What You Should Know About Breach Of Real Estate Contracts

Written by Posted On Tuesday, 16 February 2021 11:57

Breach of Real Estate Contracts

Real estate disputes often arise because a party to the transaction has committed a breach of contract. A common dispute is when a seller wrongfully refuses to transfer title to the buyer or when either the buyer or seller has defaulted on a purchase agreement or other contract in connection to the real estate transaction. Unless otherwise limited by the legal document, there are four basic remedies available to the wronged party.

Money Damages

In Florida, a buyer who breaches a sales contract may be liable to the seller for monetary damages. This is usually calculated as the difference between the contracted price and the market value (minus any deposits or other monies the breaching buyer has already given to the seller).

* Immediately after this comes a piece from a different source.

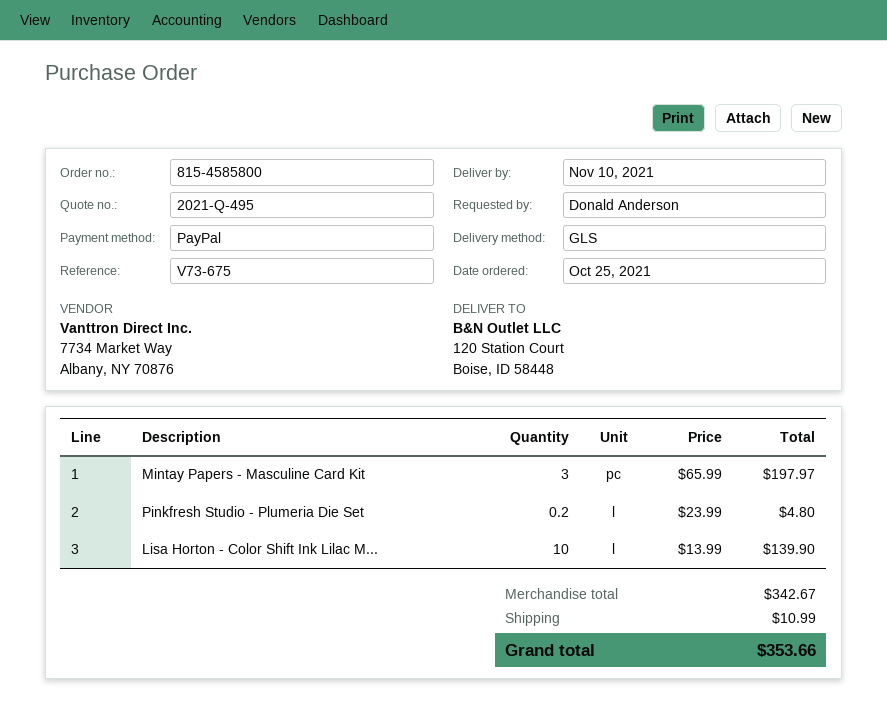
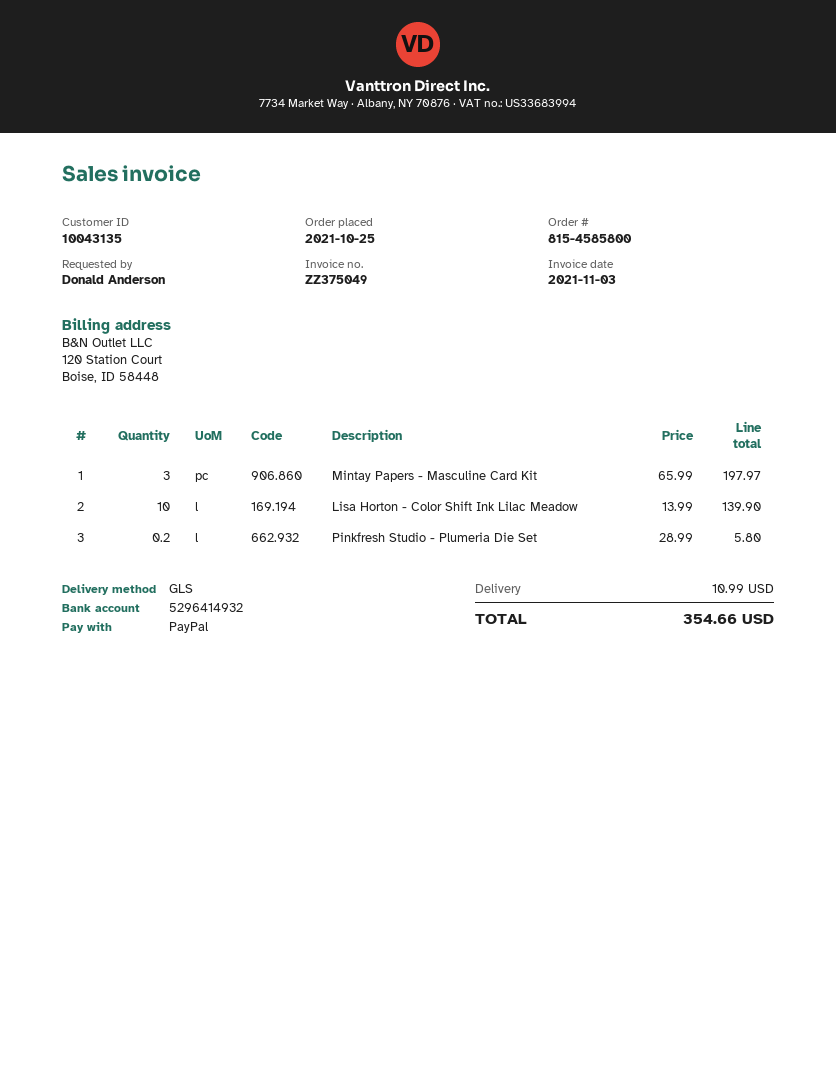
Pinkfresh Studio - Plumeria Die Set: 0.2 x 23.99 = 4.80 -> 0.2 x 28.99 = 5.80
total: 353.66 -> 354.66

The seller may alternatively bring an action for specific performance (described below). However, specific performance is usually more effectively used by a wronged buyer than by a wronged seller, the reason being that a breaching buyer will simply claim that he cannot financially satisfy a judicial decree requiring him to purchase the subject property.

Termination of the Contract

In some cases, the best remedy to seek is termination of the contract. This usually involves the buyer being refunded his or her deposit as well as expenses incurred during the failed transaction such as attorney fees, survey fees, title inspection fees and other costs of examination.

breach of real estate contract

Specific Performance of the Contract

An action requesting specific performance involves a party asking the court to force the opposing party to perform their contractual obligations. A judge ruling that the seller MUST sell the house to the buyer is an example of specific performance being used as a remedy.

Liquidated Damages

Parties to a contract may want to agree in advance as to the amount that will be owed by a breaching party. This amount will be set forth in the contract and will not be disputed if a breach occurs. These are called liquidated damages. However, in order for liquidated damages to be enforceable, they cannot act as a form of punishment against the breaching party. Additionally, liquidated damages will usually only be enforceable if it is determined that calculating actual damages for the particular breach at issue is difficult and the liquidated damages are reasonable under the circumstances. An example of liquidated damages can be found in a standard residential sales contract that states that if the buyer fails to perform his/her obligations under the contract, the seller is entitled to keep the deposit.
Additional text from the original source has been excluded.